## Task brief
What is the count of lines below that include "class"? Reply with nothing else.

Source information START

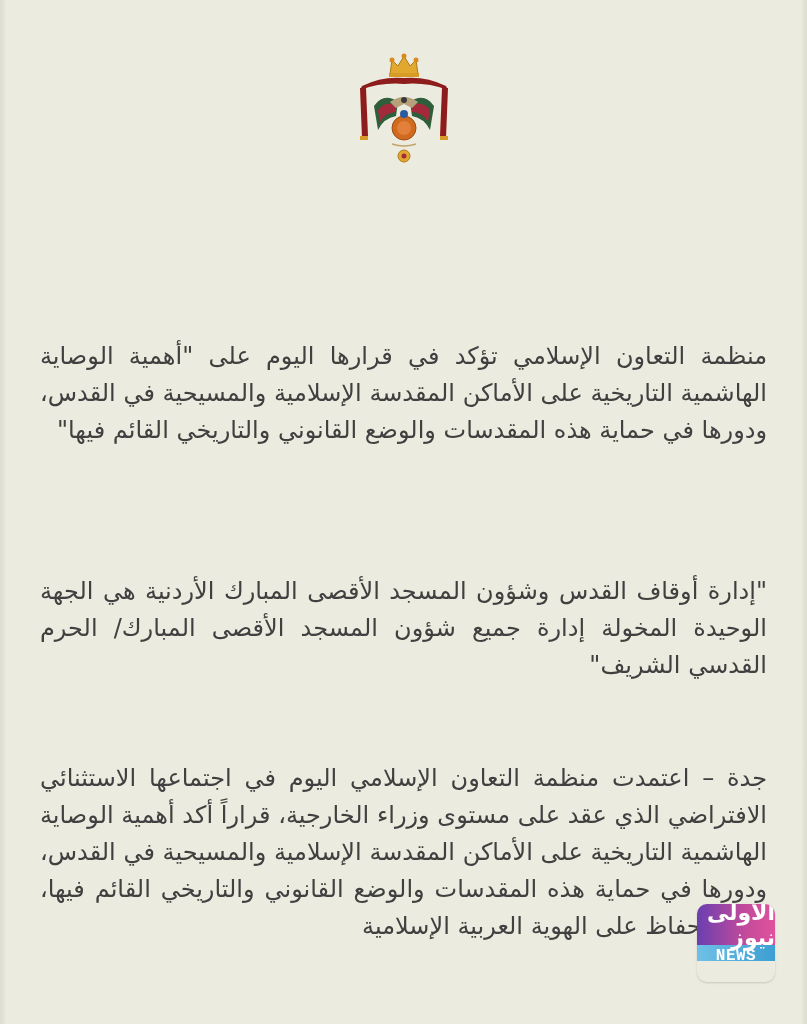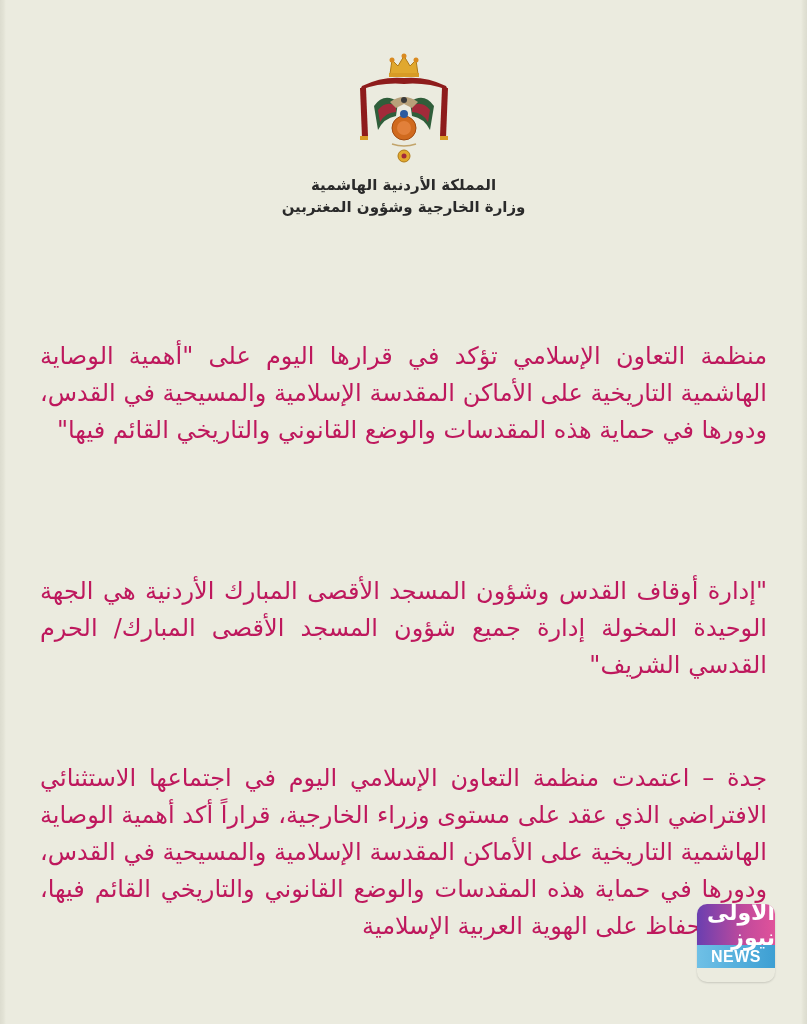--- a/index.html
+++ b/index.html
@@ -115,7 +115,6 @@
     <circle cx="52" cy="104" r="6" fill="#e0a82e" stroke="#b07a18" stroke-width="1"></circle>
     <circle cx="52" cy="104" r="2.5" fill="#a22a3a"></circle>
   </svg>
-  <div class="ar-title">المملكة الأردنية الهاشمية</div>
   <div class="ar-title">وزارة الخارجية وشؤون المغتربين</div>
 </div>
 

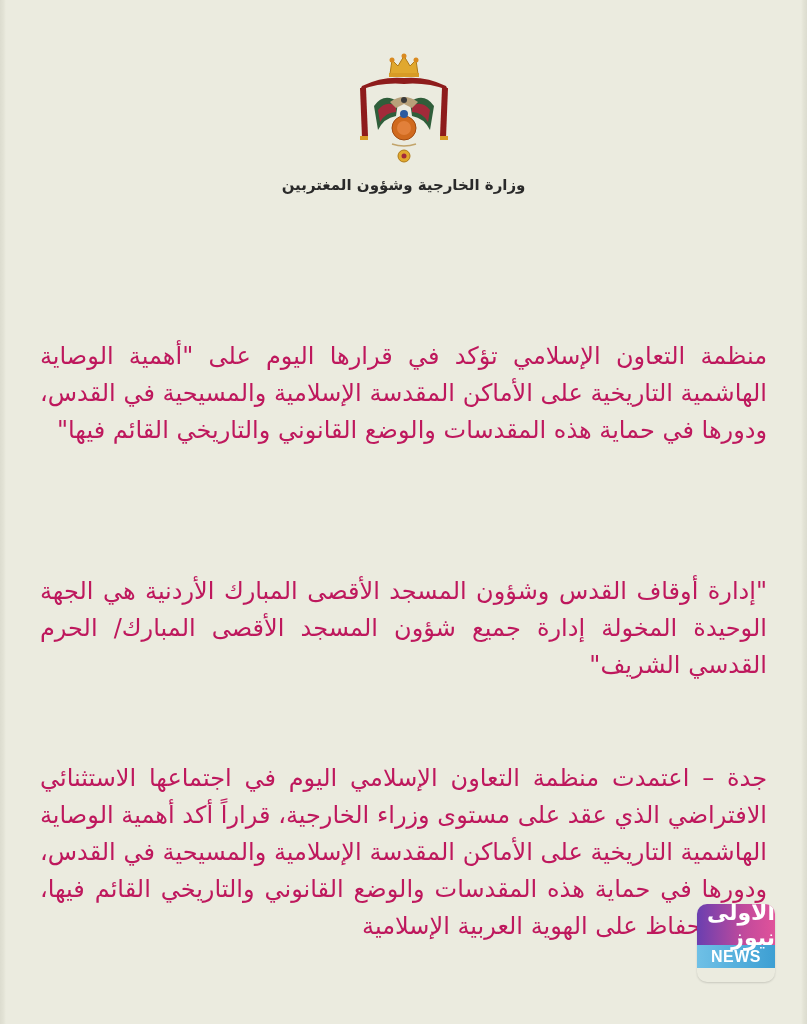--- a/index.html
+++ b/index.html
@@ -115,7 +115,6 @@
     <circle cx="52" cy="104" r="6" fill="#e0a82e" stroke="#b07a18" stroke-width="1"></circle>
     <circle cx="52" cy="104" r="2.5" fill="#a22a3a"></circle>
   </svg>
-  <div class="ar-title">وزارة الخارجية وشؤون المغتربين</div>
 </div>
 
 <p class="body-text p1">منظمة التعاون الإسلامي تؤكد في قرارها اليوم على "أهمية الوصاية الهاشمية التاريخية على الأماكن المقدسة الإسلامية والمسيحية في القدس، ودورها في حماية هذه المقدسات والوضع القانوني والتاريخي القائم فيها"</p>

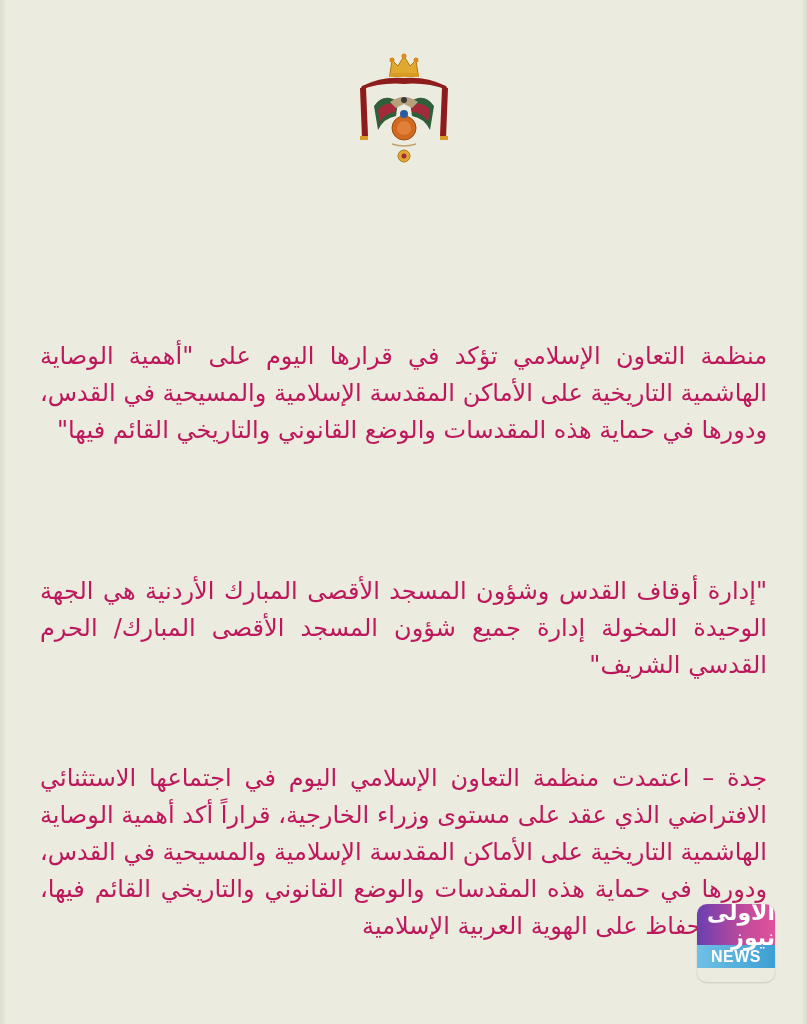--- a/index.html
+++ b/index.html
@@ -48,7 +48,7 @@
       font-family: "DejaVu Sans", sans-serif;
       font-size: 24px;
       line-height: 37px;
-      color: #be185d;
+      color: #404040;
       margin: 0;
     }
     .p1 { top: 338px; }

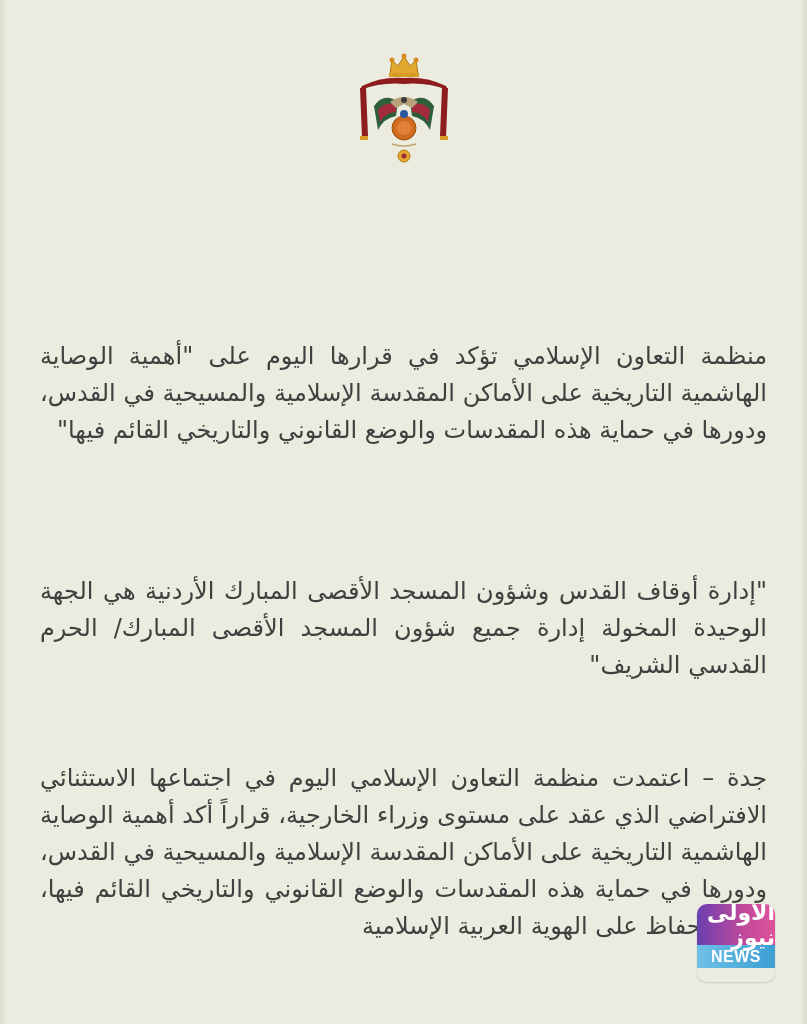--- a/index.html
+++ b/index.html
@@ -70,11 +70,11 @@
       direction: rtl;
     }
     .wm-bottom {
-      height: 23px;
+      height: 16px;
       background: linear-gradient(to right, #6fc0e6, #3d9fd3);
       color: #ffffff; font-weight: bold; font-size: 16px;
       text-align: center; line-height: 23px;
-      font-family: Liberation Sans, sans-serif;
+      font-family: Liberation Mono, monospace;
       letter-spacing: 0.5px;
     }
   </style>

Source information END

## Output of the exercise
4